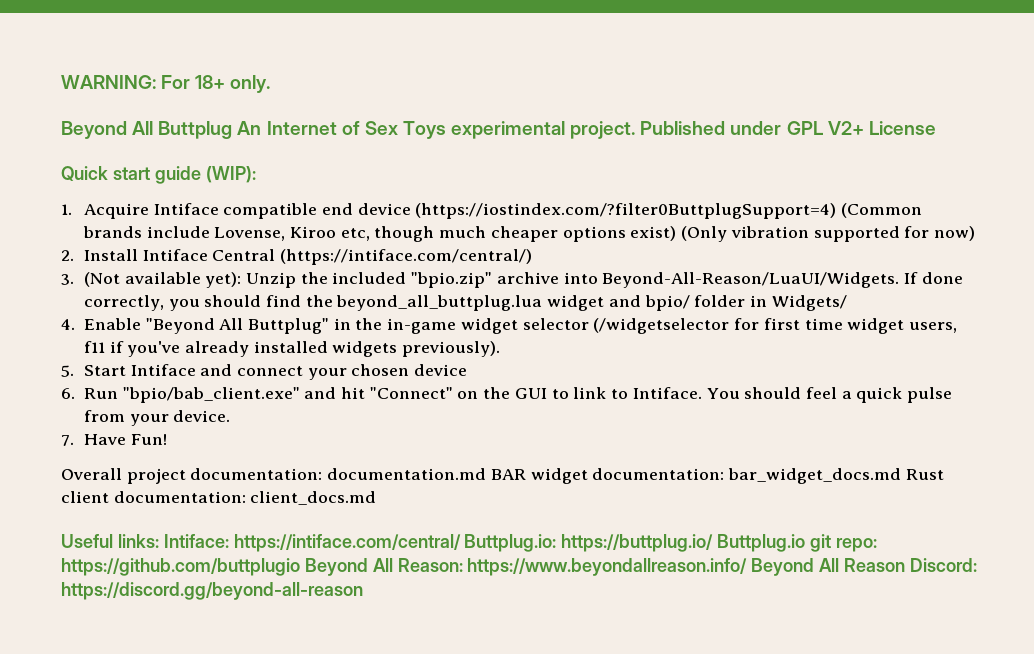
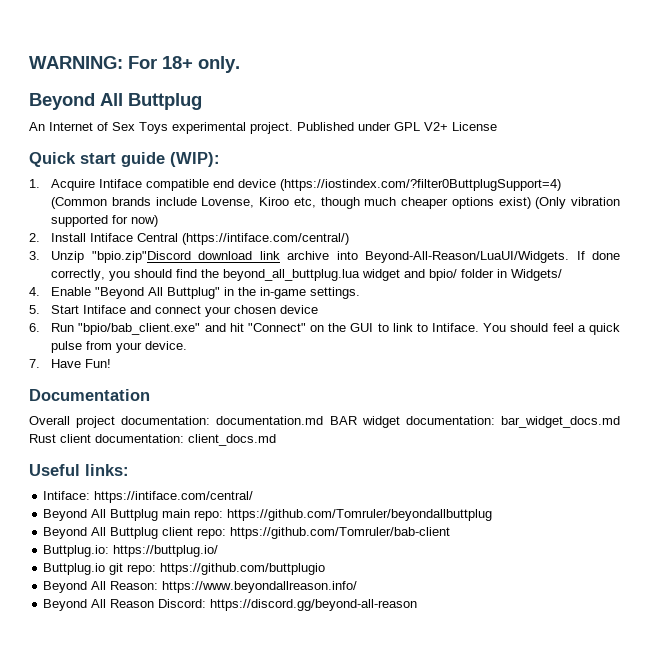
  WARNING: For 18+ only.
- Beyond All Buttplug An Internet of Sex Toys experimental project.
+ Beyond All Buttplug
+ An Internet of Sex Toys experimental project.
- 3. (Not available yet): Unzip the included "bpio.zip" archive into Beyond-All-Reason/LuaUI/Widgets.
+ 3. Unzip "bpio.zip"Discord download link archive into Beyond-All-Reason/LuaUI/Widgets.
- 4. Enable "Beyond All Buttplug" in the in-game widget selector (/widgetselector for first time widget users, f11 if you've already installed widgets previously).
+ 4. Enable "Beyond All Buttplug" in the in-game settings.
+ Documentation
- Useful links: Intiface: https://intiface.com/central/ Buttplug.io: https://buttplug.io/ Buttplug.io git repo: https://github.com/buttplugio Beyond All Reason: https://www.beyondallreason.info/ Beyond All Reason Discord: https://discord.gg/beyond-all-reason
+ Useful links:
+ Intiface: https://intiface.com/central/
+ Beyond All Buttplug main repo: https://github.com/Tomruler/beyondallbuttplug
+ Beyond All Buttplug client repo: https://github.com/Tomruler/bab-client
+ Buttplug.io: https://buttplug.io/
+ Buttplug.io git repo: https://github.com/buttplugio
+ Beyond All Reason: https://www.beyondallreason.info/
+ Beyond All Reason Discord: https://discord.gg/beyond-all-reason

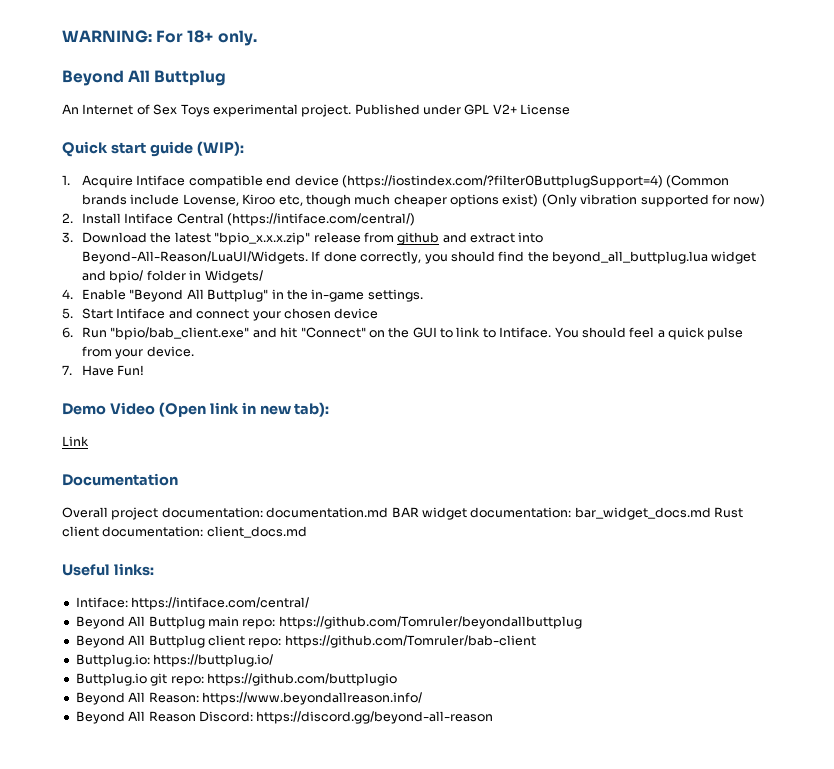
- 3. Unzip "bpio.zip"Discord download link archive into Beyond-All-Reason/LuaUI/Widgets.
+ 3. Download the latest "bpio_x.x.x.zip" release from github and extract into Beyond-All-Reason/LuaUI/Widgets.
+ Demo Video (Open link in new tab):
+ Link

────────────────

Starting with the line that holds "extract into Beyond-All-Reason/LuaUI/Widgets.", copy each remaining line of the listing above exactly, through the last one.

Answer space:
+ 3. Download the latest "bpio_x.x.x.zip" release from github and extract into Beyond-All-Reason/LuaUI/Widgets.
+ Demo Video (Open link in new tab):
+ Link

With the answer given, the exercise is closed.